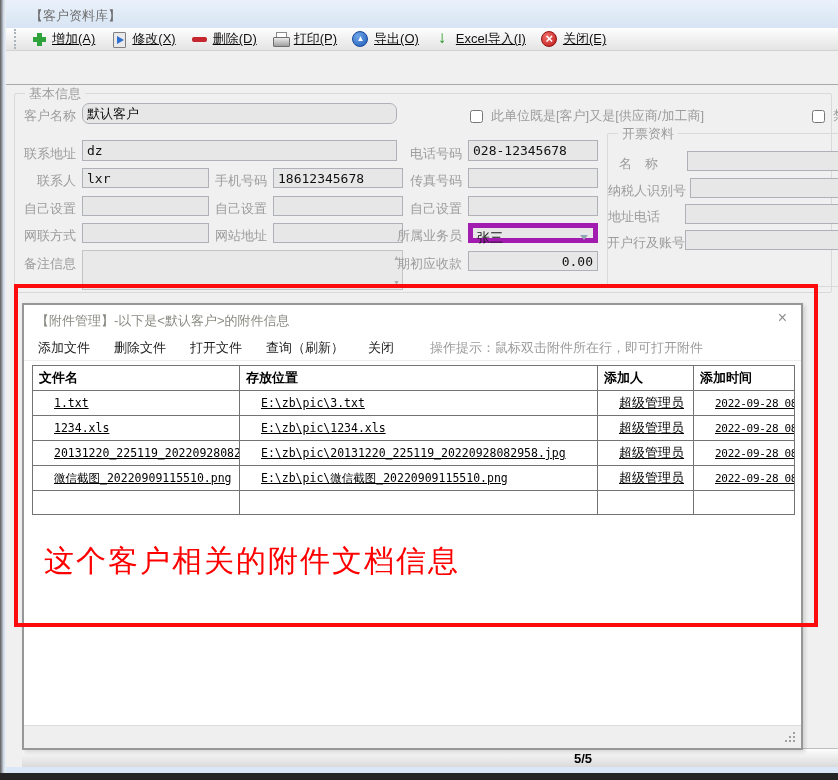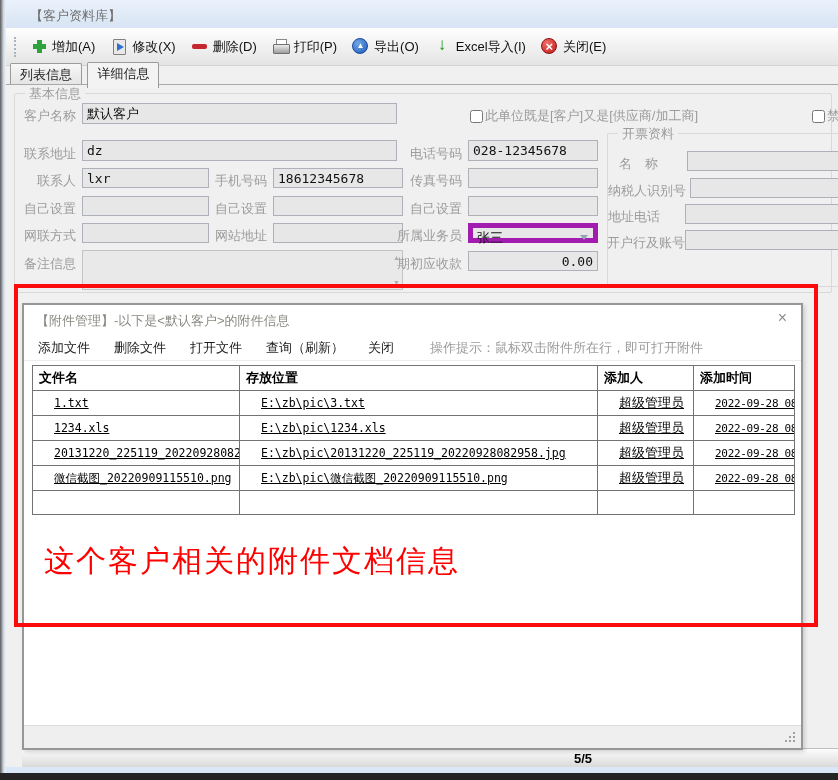--- a/index.html
+++ b/index.html
@@ -7,21 +7,21 @@
   .stage{position:relative;width:838px;height:780px;overflow:hidden;}
   .window{position:absolute;left:6px;top:0;width:832px;height:767px;background:#f0f0f0;}
   .left-frame{position:absolute;left:0;top:0;width:6px;height:773px;background:linear-gradient(to right,#5a5a5a,#cfd9e6 60%,#eef2f7);}
   .bottom-blue{position:absolute;left:6px;top:767px;width:832px;height:6px;background:#d9e7f7;}
 
   
   .titlebar{position:absolute;left:0;top:0;width:100%;height:28px;background:linear-gradient(#eaf1fb,#d7e4f3);}
   .titlebar .t{position:absolute;left:24px;top:7px;font-size:13px;color:#6f6f6f;}
 
   
-  .toolbar{position:absolute;left:0;top:28px;width:100%;height:38px;background:linear-gradient(#fefefe,#e4e4e4);border-bottom:1px solid #d2d2d2;display:flex;align-items:center;padding-left:8px;box-sizing:border-box;}
+  .toolbar{position:absolute;left:0;top:28px;width:100%;height:23px;background:linear-gradient(#fefefe,#e4e4e4);border-bottom:1px solid #d2d2d2;display:flex;align-items:center;padding-left:8px;box-sizing:border-box;text-decoration:underline;}
   .tgrip{width:0;height:20px;border-left:2px dotted #aab4bd;margin-right:8px;}
   .tbtn{display:flex;align-items:center;gap:4px;padding:3px 9px 3px 5px;font-size:13px;color:#111;cursor:default;}
   .ico{display:inline-block;position:relative;width:19px;height:17px;}
   .ico::before,.ico::after{content:"";position:absolute;}
   .ico-add::before{left:8px;top:2px;width:5px;height:13px;background:#2ea33b;}
   .ico-add::after{left:4px;top:6px;width:13px;height:5px;background:#2ea33b;}
   .ico-edit::before{left:4px;top:1px;width:11px;height:14px;border:1px solid #7f7f7f;background:#e9e9e9;border-radius:1px;}
   .ico-edit::after{left:8px;top:5px;width:0;height:0;border-top:4px solid transparent;border-bottom:4px solid transparent;border-left:7px solid #2f6fd0;}
   .ico-del::before{left:2px;top:6px;width:15px;height:5px;background:#c6262e;border-radius:2px;}
   .ico-print::before{left:5px;top:1px;width:9px;height:6px;background:#fff;border:1px solid #8a8a8a;}
@@ -37,23 +37,23 @@
   .tab{display:inline-block;position:relative;top:2px;padding:2px 9px 3px 9px;font-size:13px;color:#222;border:1px solid #9b9b9b;border-bottom:none;border-radius:2px 2px 0 0;background:linear-gradient(#f7f7f7,#e2e2e2);margin-right:1px;}
   .tab.active{background:#f3f3f3;top:1px;padding-bottom:5px;z-index:3;}
 
   
   .formpanel{position:absolute;left:0;top:84px;width:100%;height:664px;border-top:1px solid #a9a9a9;background:#f0f0f0;}
   .groupbox{position:absolute;border:1px solid #d9d9d9;border-radius:2px;}
   .grouplabel{position:absolute;top:-8px;left:10px;background:#f0f0f0;padding:0 4px;font-size:13px;color:#9c9c9c;line-height:15px;}
   .lbl{position:absolute;font-size:13px;color:#9c9c9c;text-align:right;white-space:nowrap;}
   .lbl.la{text-align:left;}
   .inp{position:absolute;background:#e7e7e7;border:1px solid #aeb2b8;font-size:13px;color:#111;padding:1px 4px;box-sizing:border-box;font-family:"DejaVu Sans Mono","DejaVu Sans","Liberation Sans",sans-serif;}
-  .inp.cjk{font-family:"Liberation Sans","DejaVu Sans",sans-serif;}
+  .inp.cjk{font-family:"Liberation Sans","DejaVu Sans",sans-serif;border-radius:7px;}
   .inp.num{text-align:right;}
-  .cbwrap{position:absolute;display:flex;align-items:center;gap:2px;font-size:13px;color:#9c9c9c;white-space:nowrap;}
+  .cbwrap{position:absolute;display:flex;align-items:center;gap:8px;font-size:13px;color:#9c9c9c;white-space:nowrap;}
   .cbwrap input{width:13px;height:13px;margin:0;}
   .selbox{position:absolute;background:#e7e7e7;border:5px solid #a21caf;box-sizing:border-box;font-size:13px;color:#111;padding:1px 4px;}
   .selbox .chev{position:absolute;right:5px;top:7px;width:0;height:0;border-left:4px solid transparent;border-right:4px solid transparent;border-top:5px solid #93a5b5;}
   .ta{position:absolute;background:#e9e9e9;border:1px solid #c4c4c4;box-sizing:border-box;}
   .ta .up,.ta .dn{position:absolute;right:2px;font-size:7px;color:#aeaeae;line-height:7px;}
   .ta .up{top:3px;} .ta .dn{bottom:3px;}
 
   
   .modal{position:absolute;left:22px;top:303px;width:781px;height:447px;background:#fff;border:2px solid #979797;box-sizing:border-box;z-index:10;box-shadow:2px 2px 4px rgba(0,0,0,.15);}
   .modal-title{position:absolute;left:12px;top:7px;font-size:13px;color:#8b8b84;}
@@ -115,24 +115,20 @@
       <div class="tbtn">
         <span class="ico ico-import"></span>
         <span>Excel导入(I)</span>
       </div>
       <div class="tbtn">
         <span class="ico ico-close"></span>
         <span>关闭(E)</span>
       </div>
     </div>
 
-    <div class="tabstrip">
-      <div class="tab">列表信息</div>
-      <div class="tab active">详细信息</div>
-    </div>
 
     <div class="formpanel">
       <div class="groupbox" style="left:8px;top:8px;width:816px;height:198px;">
         <span class="grouplabel">基本信息</span>
       </div>
       <div class="groupbox" style="left:601px;top:48px;width:240px;height:152px;">
         <span class="grouplabel">开票资料</span>
       </div>
 
       <span class="lbl" style="left:2px;top:22px;width:68px;">客户名称</span>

• **What the task requires**
Without including any pictures, return every line of the records exactly.

• **Answer area**
--- a/index.html
+++ b/index.html
@@ -7,21 +7,21 @@
   .stage{position:relative;width:838px;height:780px;overflow:hidden;}
   .window{position:absolute;left:6px;top:0;width:832px;height:767px;background:#f0f0f0;}
   .left-frame{position:absolute;left:0;top:0;width:6px;height:773px;background:linear-gradient(to right,#5a5a5a,#cfd9e6 60%,#eef2f7);}
   .bottom-blue{position:absolute;left:6px;top:767px;width:832px;height:6px;background:#d9e7f7;}
 
   
   .titlebar{position:absolute;left:0;top:0;width:100%;height:28px;background:linear-gradient(#eaf1fb,#d7e4f3);}
   .titlebar .t{position:absolute;left:24px;top:7px;font-size:13px;color:#6f6f6f;}
 
   
-  .toolbar{position:absolute;left:0;top:28px;width:100%;height:38px;background:linear-gradient(#fefefe,#e4e4e4);border-bottom:1px solid #d2d2d2;display:flex;align-items:center;padding-left:8px;box-sizing:border-box;}
+  .toolbar{position:absolute;left:0;top:28px;width:100%;height:23px;background:linear-gradient(#fefefe,#e4e4e4);border-bottom:1px solid #d2d2d2;display:flex;align-items:center;padding-left:8px;box-sizing:border-box;text-decoration:underline;}
   .tgrip{width:0;height:20px;border-left:2px dotted #aab4bd;margin-right:8px;}
   .tbtn{display:flex;align-items:center;gap:4px;padding:3px 9px 3px 5px;font-size:13px;color:#111;cursor:default;}
   .ico{display:inline-block;position:relative;width:19px;height:17px;}
   .ico::before,.ico::after{content:"";position:absolute;}
   .ico-add::before{left:8px;top:2px;width:5px;height:13px;background:#2ea33b;}
   .ico-add::after{left:4px;top:6px;width:13px;height:5px;background:#2ea33b;}
   .ico-edit::before{left:4px;top:1px;width:11px;height:14px;border:1px solid #7f7f7f;background:#e9e9e9;border-radius:1px;}
   .ico-edit::after{left:8px;top:5px;width:0;height:0;border-top:4px solid transparent;border-bottom:4px solid transparent;border-left:7px solid #2f6fd0;}
   .ico-del::before{left:2px;top:6px;width:15px;height:5px;background:#c6262e;border-radius:2px;}
   .ico-print::before{left:5px;top:1px;width:9px;height:6px;background:#fff;border:1px solid #8a8a8a;}
@@ -37,23 +37,23 @@
   .tab{display:inline-block;position:relative;top:2px;padding:2px 9px 3px 9px;font-size:13px;color:#222;border:1px solid #9b9b9b;border-bottom:none;border-radius:2px 2px 0 0;background:linear-gradient(#f7f7f7,#e2e2e2);margin-right:1px;}
   .tab.active{background:#f3f3f3;top:1px;padding-bottom:5px;z-index:3;}
 
   
   .formpanel{position:absolute;left:0;top:84px;width:100%;height:664px;border-top:1px solid #a9a9a9;background:#f0f0f0;}
   .groupbox{position:absolute;border:1px solid #d9d9d9;border-radius:2px;}
   .grouplabel{position:absolute;top:-8px;left:10px;background:#f0f0f0;padding:0 4px;font-size:13px;color:#9c9c9c;line-height:15px;}
   .lbl{position:absolute;font-size:13px;color:#9c9c9c;text-align:right;white-space:nowrap;}
   .lbl.la{text-align:left;}
   .inp{position:absolute;background:#e7e7e7;border:1px solid #aeb2b8;font-size:13px;color:#111;padding:1px 4px;box-sizing:border-box;font-family:"DejaVu Sans Mono","DejaVu Sans","Liberation Sans",sans-serif;}
-  .inp.cjk{font-family:"Liberation Sans","DejaVu Sans",sans-serif;}
+  .inp.cjk{font-family:"Liberation Sans","DejaVu Sans",sans-serif;border-radius:7px;}
   .inp.num{text-align:right;}
-  .cbwrap{position:absolute;display:flex;align-items:center;gap:2px;font-size:13px;color:#9c9c9c;white-space:nowrap;}
+  .cbwrap{position:absolute;display:flex;align-items:center;gap:8px;font-size:13px;color:#9c9c9c;white-space:nowrap;}
   .cbwrap input{width:13px;height:13px;margin:0;}
   .selbox{position:absolute;background:#e7e7e7;border:5px solid #a21caf;box-sizing:border-box;font-size:13px;color:#111;padding:1px 4px;}
   .selbox .chev{position:absolute;right:5px;top:7px;width:0;height:0;border-left:4px solid transparent;border-right:4px solid transparent;border-top:5px solid #93a5b5;}
   .ta{position:absolute;background:#e9e9e9;border:1px solid #c4c4c4;box-sizing:border-box;}
   .ta .up,.ta .dn{position:absolute;right:2px;font-size:7px;color:#aeaeae;line-height:7px;}
   .ta .up{top:3px;} .ta .dn{bottom:3px;}
 
   
   .modal{position:absolute;left:22px;top:303px;width:781px;height:447px;background:#fff;border:2px solid #979797;box-sizing:border-box;z-index:10;box-shadow:2px 2px 4px rgba(0,0,0,.15);}
   .modal-title{position:absolute;left:12px;top:7px;font-size:13px;color:#8b8b84;}
@@ -115,24 +115,20 @@
       <div class="tbtn">
         <span class="ico ico-import"></span>
         <span>Excel导入(I)</span>
       </div>
       <div class="tbtn">
         <span class="ico ico-close"></span>
         <span>关闭(E)</span>
       </div>
     </div>
 
-    <div class="tabstrip">
-      <div class="tab">列表信息</div>
-      <div class="tab active">详细信息</div>
-    </div>
 
     <div class="formpanel">
       <div class="groupbox" style="left:8px;top:8px;width:816px;height:198px;">
         <span class="grouplabel">基本信息</span>
       </div>
       <div class="groupbox" style="left:601px;top:48px;width:240px;height:152px;">
         <span class="grouplabel">开票资料</span>
       </div>
 
       <span class="lbl" style="left:2px;top:22px;width:68px;">客户名称</span>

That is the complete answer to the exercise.